- Opening Delimiter -

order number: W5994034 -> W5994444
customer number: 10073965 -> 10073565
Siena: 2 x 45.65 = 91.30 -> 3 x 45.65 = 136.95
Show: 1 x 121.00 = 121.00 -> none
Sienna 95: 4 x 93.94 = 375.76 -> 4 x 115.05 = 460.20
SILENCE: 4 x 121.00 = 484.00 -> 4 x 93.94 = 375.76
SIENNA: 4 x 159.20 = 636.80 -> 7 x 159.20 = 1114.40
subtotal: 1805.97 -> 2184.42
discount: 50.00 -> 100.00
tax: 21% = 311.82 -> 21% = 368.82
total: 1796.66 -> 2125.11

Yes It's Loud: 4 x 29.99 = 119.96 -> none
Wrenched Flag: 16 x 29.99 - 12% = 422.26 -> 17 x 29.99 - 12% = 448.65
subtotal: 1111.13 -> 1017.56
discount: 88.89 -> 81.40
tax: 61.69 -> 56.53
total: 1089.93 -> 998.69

- Closing Delimiter -
- Opening Delimiter -

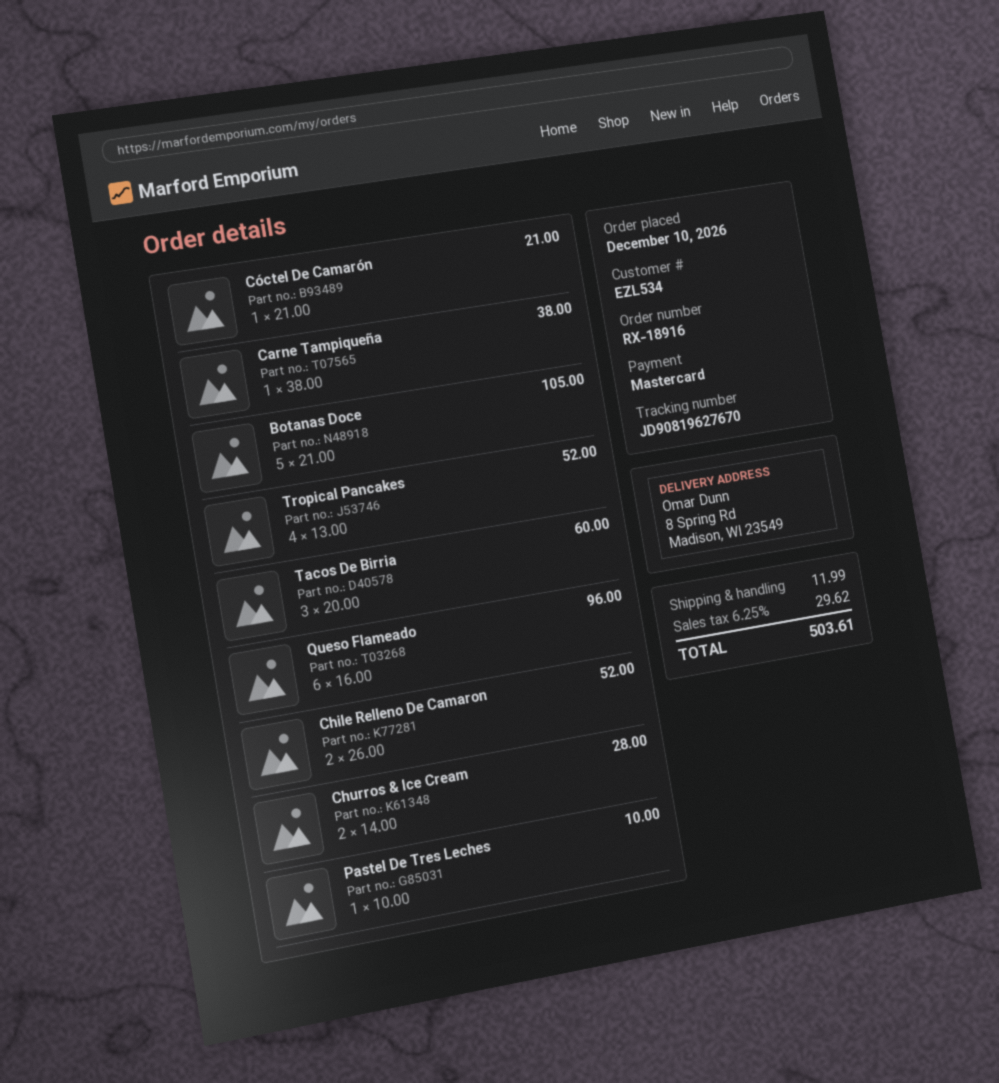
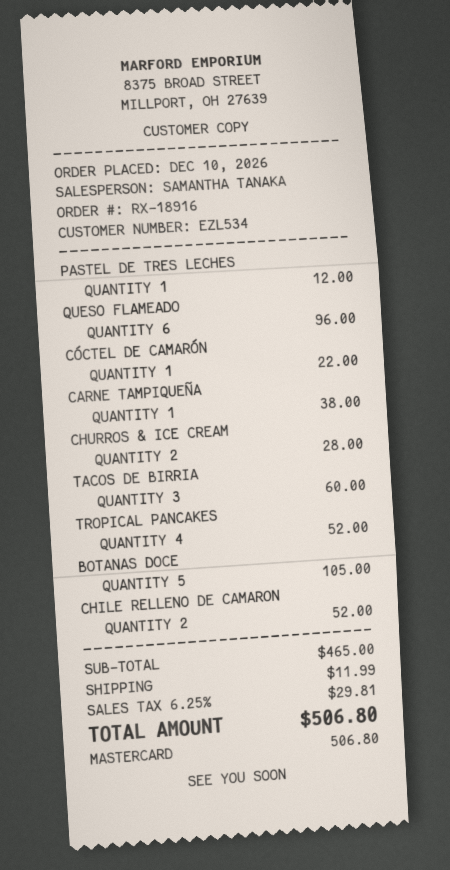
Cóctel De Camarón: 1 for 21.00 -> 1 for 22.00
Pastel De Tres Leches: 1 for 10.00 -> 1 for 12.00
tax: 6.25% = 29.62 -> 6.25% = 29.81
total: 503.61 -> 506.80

- Closing Delimiter -

▶ **Aim of the exercise**: Within the listing above, the range opens at the line with "SILENCE: 4 x" and closes at the line with "total: 1089.93 -> 998.69". Reproduce exactly the lines of that range, including both ends.

▶ **Answer box**:
SILENCE: 4 x 121.00 = 484.00 -> 4 x 93.94 = 375.76
SIENNA: 4 x 159.20 = 636.80 -> 7 x 159.20 = 1114.40
subtotal: 1805.97 -> 2184.42
discount: 50.00 -> 100.00
tax: 21% = 311.82 -> 21% = 368.82
total: 1796.66 -> 2125.11

Yes It's Loud: 4 x 29.99 = 119.96 -> none
Wrenched Flag: 16 x 29.99 - 12% = 422.26 -> 17 x 29.99 - 12% = 448.65
subtotal: 1111.13 -> 1017.56
discount: 88.89 -> 81.40
tax: 61.69 -> 56.53
total: 1089.93 -> 998.69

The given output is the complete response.